Foto: Pixabay

.

Marlon Reina is cultuurondernemer op Curaçao en projectleider in de erfgoed-sector. Taal is een grote passie van Marlon daarom schrijft hij ook graag gedichten.

Als Marlon niet aan het dichten is, dan schrijft hij voor Caribisch Netwerk vanuit zijn beleving over kunst, cultuur, emancipatie, politiek en maatschappelijke vraagstukken.

Als ik vanuit Pietermaai via Punda naar de bushalte in Otrobanda liep ging ik altijd langs ‘barku’, de Venezolaanse barkjes van de zogenaamde floating market. Soms kocht ik wat druiven om onderweg energie bij te tanken. Maar ik genoot het meeste van het beeld, de kleuren, voeding, bedrijvigheid en direct contact met ons buurland Venezuela.  Nu langs de lege kramen lopen doet pijn. Bijna twee maanden nadat de Venezolaanse president Nicolás Maduro de grens sloot tussen Venezuela en onze eilanden zijn ook de laatste barkjes weg.

In de beginperiode van het embargo waren we op Curaçao vooral bezorgd over de aanvoer van verse groente en fruit. Hoe moesten we het doen zonder de verse betaalbare landbouwproducten van ons buurland? Ik ging ervan uit dat we tijdelijk wat duurdere groente en fruit zouden krijgen uit de Dominicaanse Republiek en Amerika tot de barkjes terug zouden keren. Het liep anders.

‘Ergens geloofde ik in dat idee van broederschap tussen Curaçao en Venezuela’

Elke week zag ik minder barkjes aan de kade, maar ging ervan uit dat het tij zou keren. We hebben toch vaker dit soort zaken meegemaakt? En ook geloofde ik ergens in dat idee van broederschap tussen Curaçao en Venezuela. Bijna net zo lang als die fruitbarkjes kwamen hadden we toch ook een olierelatie. Shell besloot op Curaçao aardolie uit Venezuela te verwerken omdat men de toenmalige dictator echt niet vertrouwde. En door de komst van de raffinaderij, ook zo’n honderd jaar geleden, ontving Curaçao arbeidersmigranten uit Venezuela.  Sommigen zijn nu Curaçaoënaars geworden. Zoals de familie Chirino, die ook in Amsterdam woonde.

Dat weet ik nog goed, want tijdens mijn eerste jaren in Amsterdam, in de jaren negentig, ging ik vaak naar de Dappermarkt, om langs te gaan bij de Antilliaanse platenzaak van Felix Chirino. Als Venezolaanse migrantenkind was hij door-geëmigreerd naar Amsterdam en voorzag de grote Antilliaanse gemeenschap daar van echt ‘food for the mind’: onze muziek.

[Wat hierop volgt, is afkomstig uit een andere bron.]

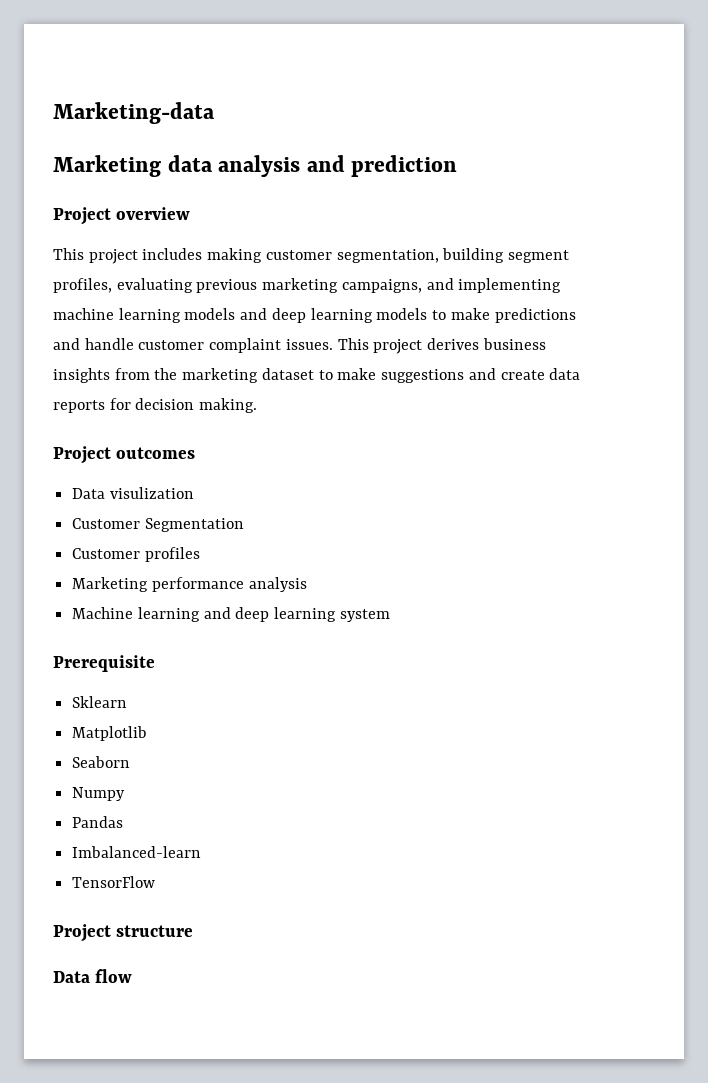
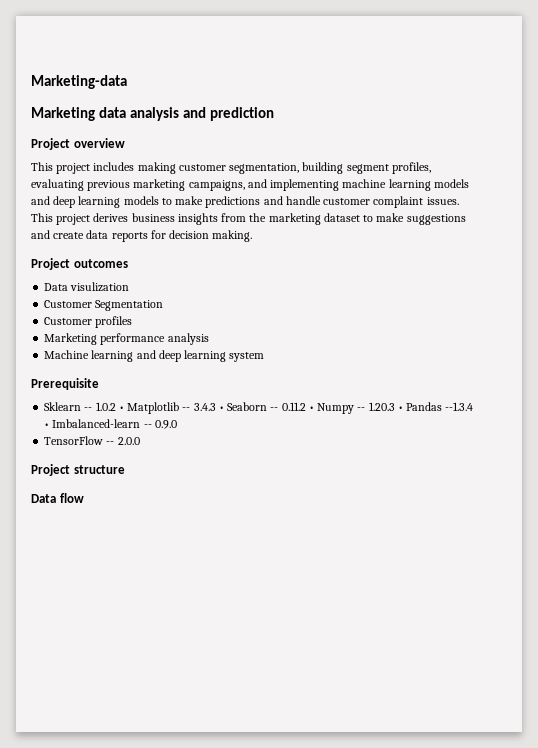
- Sklearn
- Matplotlib
- Seaborn
- Numpy
- Pandas
- Imbalanced-learn
+ Sklearn -- 1.0.2 • Matplotlib -- 3.4.3 • Seaborn -- 0.11.2 • Numpy -- 1.20.3 • Pandas --1.3.4 • Imbalanced-learn -- 0.9.0
- TensorFlow
+ TensorFlow -- 2.0.0

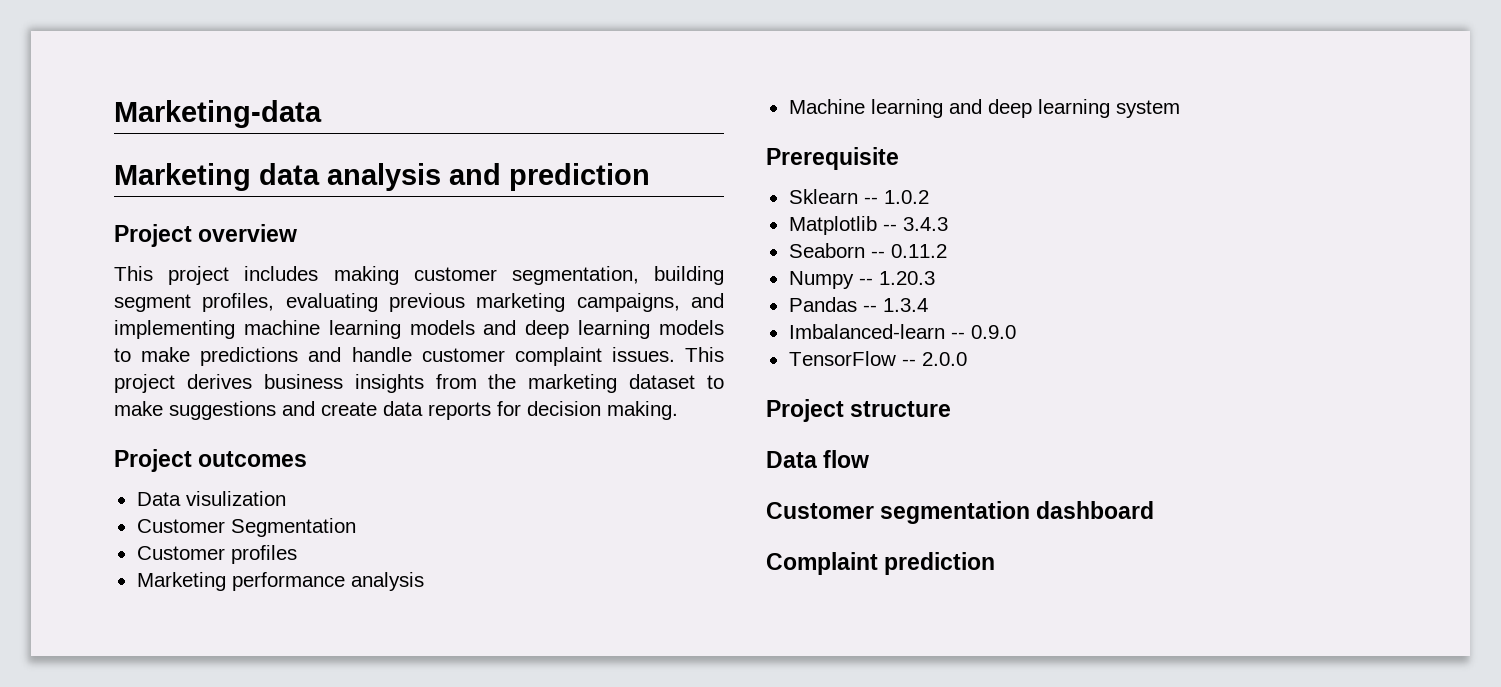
- Sklearn -- 1.0.2 • Matplotlib -- 3.4.3 • Seaborn -- 0.11.2 • Numpy -- 1.20.3 • Pandas --1.3.4 • Imbalanced-learn -- 0.9.0
+ Sklearn -- 1.0.2
+ Matplotlib -- 3.4.3
+ Seaborn -- 0.11.2
+ Numpy -- 1.20.3
+ Pandas -- 1.3.4
+ Imbalanced-learn -- 0.9.0
+ Customer segmentation dashboard
+ Complaint prediction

‘Ik  maakte dankbaar gebruik van de bedrijvigheid van deze Chirino’

In de periode voor internet was dat voor mij echt de eerste levensbehoefte in het koude Amsterdam: de laatste CD van ERA of alweer een nieuwe van Doble R. Ik  maakte dankbaar gebruik van de bedrijvigheid van deze Chirino.

Mijn moeder die heel erg van haar gebakken banaan houdt op Curaçao rekende dankbaar op de import uit Venezuela. Maar het is voorbij. Men probeert met leuzen als ‘kansen voor eigen ondernemers’ het emotionele tij te keren. Dat kan, maar ik heb toch tijd nodig om te rouwen. Het is een groot afscheid na bijna honderd jaar een directe lijn tussen de volken van Curaçao en Venezuela.

‘Revolutionaire Venezolaanse strijders voerden hun strijd met steun uit Curaçao’

Een eeuwenlang contact soms dankzij, maar vooral ondanks, de koloniale verhoudingen tussen de regeringen.  Zoals de revolutionaire Venezolaanse strijders die hun strijd voerden met steun uit Curaçao, die soms ook hierheen uitweken als het te gevaarlijk werd daar in Zuid- Amerika. Of slaven uit Curaçao die, als het lukte om te vluchten, het dorre onvruchtbare eiland moesten verlaten voor hun vrijheid: richting de kust van Venezuela.

Deze week zag ik een lokaal commerciële TV station trots een samenwerking aankondigen met een Venezolaanse TV producent: de zender zal in de toekomst naast de populaire soaps ook hun series uitzenden. Er zijn zelfs plannen om een serie op Curaçao op te laten nemen. De Venezolaanse producent die was overgevlogen, waarschijnlijk via Colombia of Panama wegens nog steeds dichte grenzen, sprak theatraal over broederschap tussen onze twee landen.

Moet ik mij nu troosten met melodramatische soaps uit Venezuela?